Medicare’s Part D plans presently negotiate with pharmaceutical manufacturers on price, rebates, and formulary access. That system has worked; recent data published by the Medicare Payment Advisory Commission shows that Part D costs have been flat from 2015 to 2017 (holding steady at about $80 billion), even as other health costs have increased. If a Part D plan fails to effectively negotiate with manufacturers, that will be reflected in higher premiums, and it will lose market share as seniors can choose other more cost-effective plans.

But proponents of arbitration in Part D counter that plans have little leverage to negotiate with manufacturers that have a single drug in a therapeutic class. Yet how pervasive is that phenomena? An Avalere study released in June found that “The majority of 2017 Part D spending on single-source brand drugs was in U.S. Pharmacopeia classes that included other generic or brand drugs. Less than 1 percent [$0.9 billion] of total Part D spending was for single-source brands that were the only product available in their therapeutic class.”  

And what would be the effect of such a pricing scheme focused on first-in-class drugs, where there is the most unmet medical need?

More importantly, is New York’s arbitration model for out-of-network providers, which is meant to settle disputes between two private parties (the provider and insurer), the appropriate model for determining prescription drug prices in Medicare?

In Medicare, the arbitration would be between the Center for Medicare and Medicaid Services (the government) and the pharmaceutical company (a private party) with the arbiter being another agent of the government. Two-on-one does not seem to be a recipe for fairness to the private party. Failure to accept the result means the drug would not be covered, and the manufacturer and patient would lose.

Indeed, arbitration has led to impaired patient access in countries that have employed such schemes.  For example, in Germany, which uses arbitration, only 71 percent of new cancer products are available compared to 96 percent in the U.S.  Setting the price too low results in shortages, a concept learned in most Economics 101 classes.

DETERMINING THE VALUE OF INNOVATIVE PHARMACEUTICALS

Baseball is a notoriously statistics-driven sport where number crunchers compare players on a plethora of known and detailed, quantifiable variables. Michael Lewis’ “Moneyball” describes how statisticians now drive player acquisitions over the old-school techniques that relied on scouting reports. Player agents and teams are unlikely to make a mistake of greatly misvaluing a player. In contrast, determining the value of innovative pharmaceuticals, particularly if they are first in class, is much more complicated.
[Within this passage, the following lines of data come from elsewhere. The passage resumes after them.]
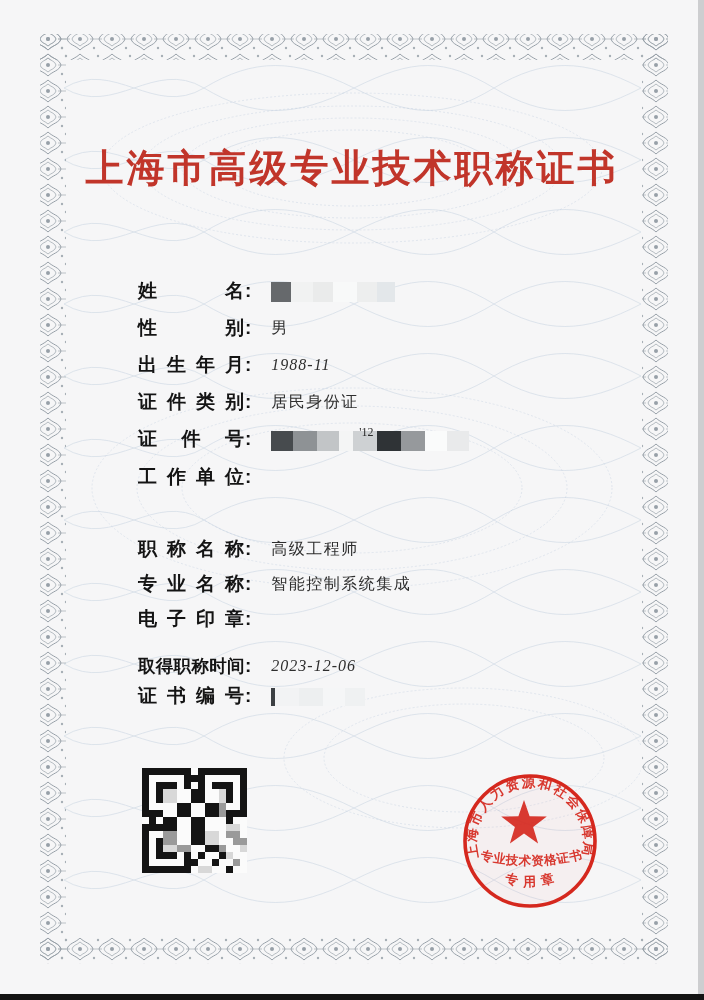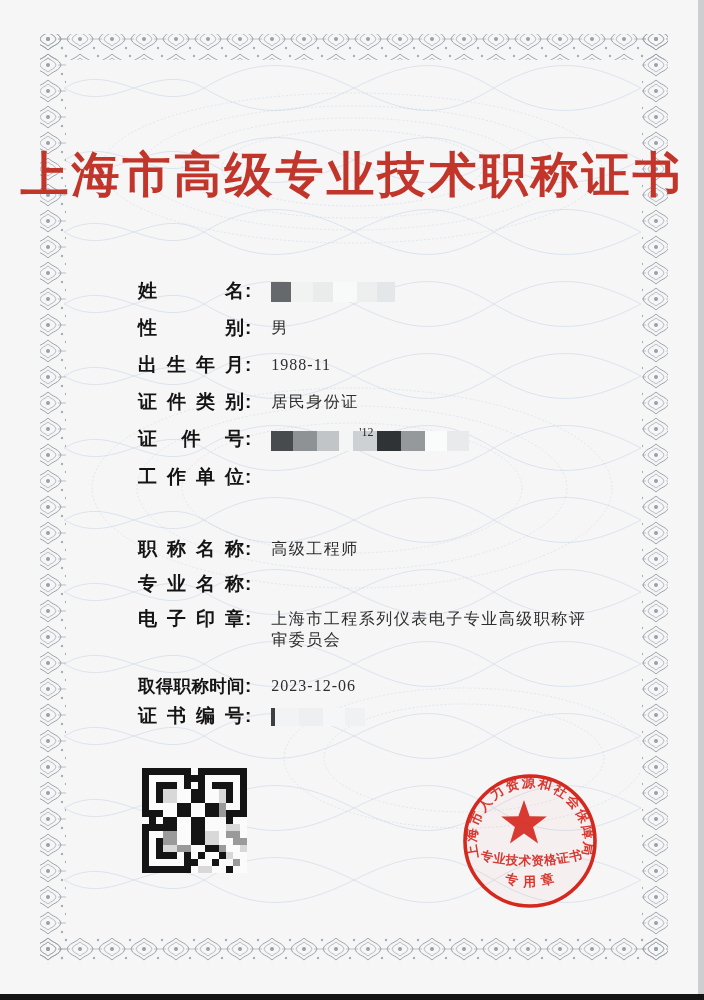"上海市高级专业技术职称证书" .title { font-size: 48px -> 38px }
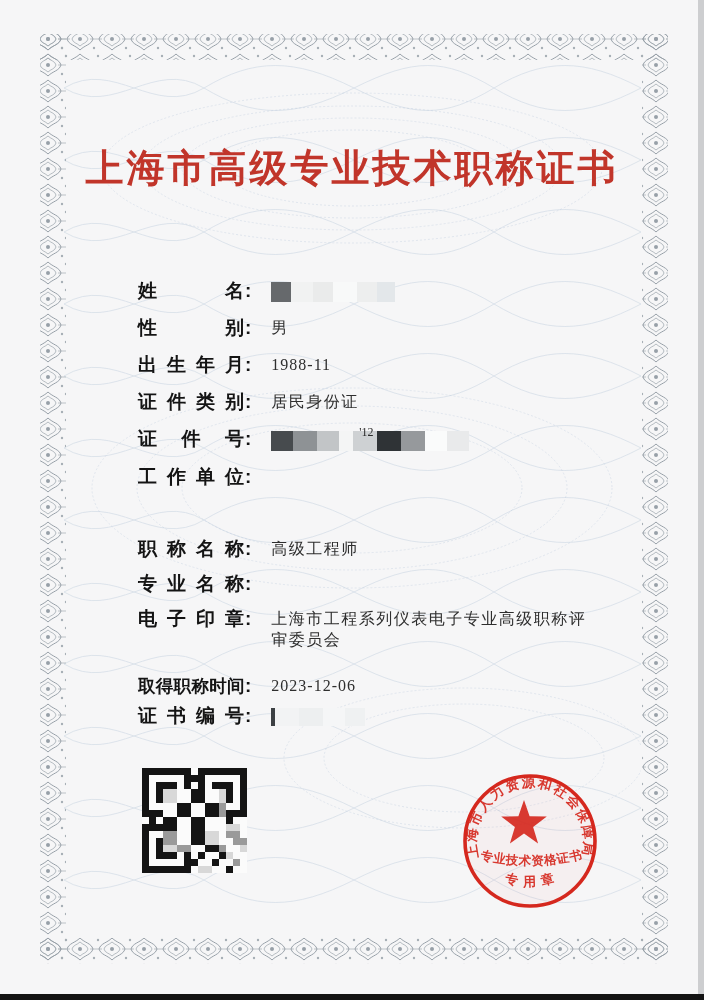"1988-11" .value.num { font-style: none -> italic }
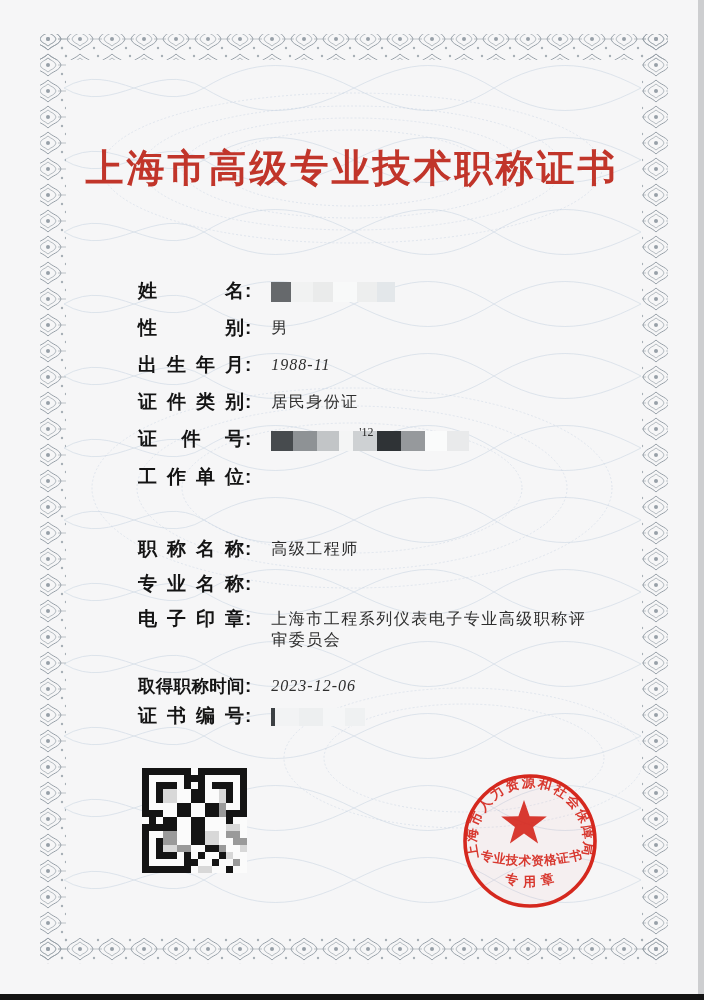"智能控制系统集成" span.value { html: none -> <span>智能控制系统集成</span> }
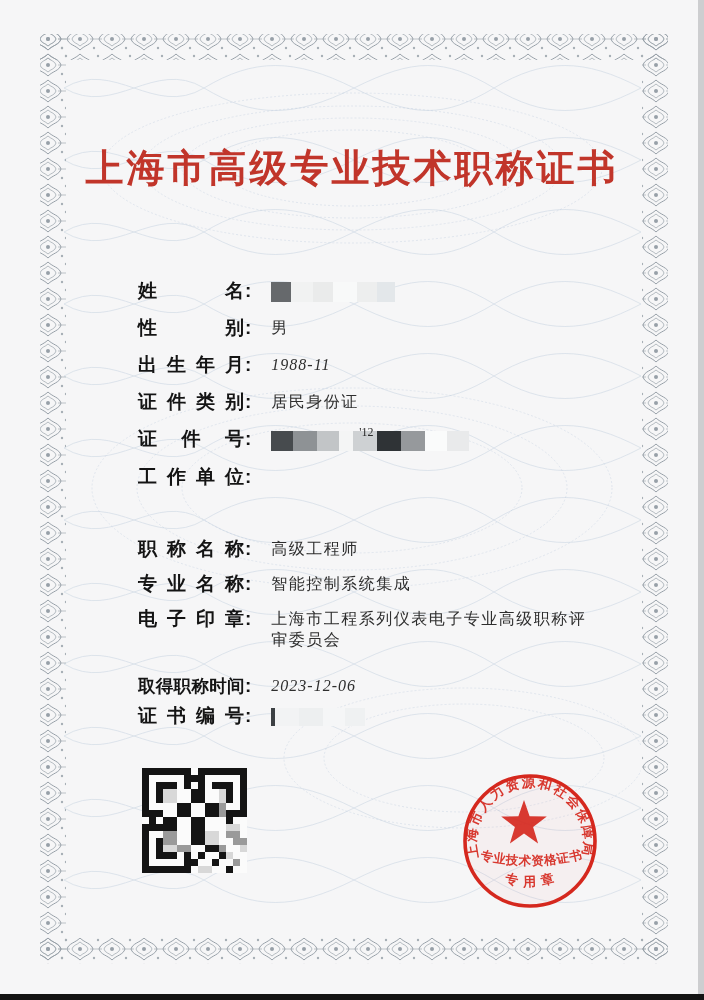"上海市工程系列仪表电子专业高级职称评审委员会" span.value { html: <span>上海市工程系列仪表电子专业高级职称评审委员会</span> -> none }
How the Trump administration views binding arbitration for prescription drugs remains an enigma. The president seems to pride himself on his negotiating skills, first becoming notorious with his book, “The Art of the Deal.”  But negotiating a deal to improve seniors’ prescription drug benefits and ensuring privately negotiated price concessions reach patients would be far preferable to establishing a price-setting process sure to result in greater government control over the industry whose yet-to-be-developed innovations stand to do the most to improve patient care for the foreseeable future.

 John McManus is president and founder of The McManus Group, a consulting firm specializing in strategic policy and political counsel and advocacy for healthcare clients with issues before Congress and the administration. Prior to founding his firm, McManus served Chairman Bill Thomas as the staff director of the Ways and Means Health Subcommittee, where he led the policy development, negotiations, and drafting of the Medicare Prescription Drug, Improvement and Modernization Act of 2003. Before working for Chairman Thomas, McManus worked for Eli Lilly & Company as a senior associate and for the Maryland House of Delegates as a research analyst. He earned his Master of Public Policy from Duke University and Bachelor of Arts from Washington and Lee University.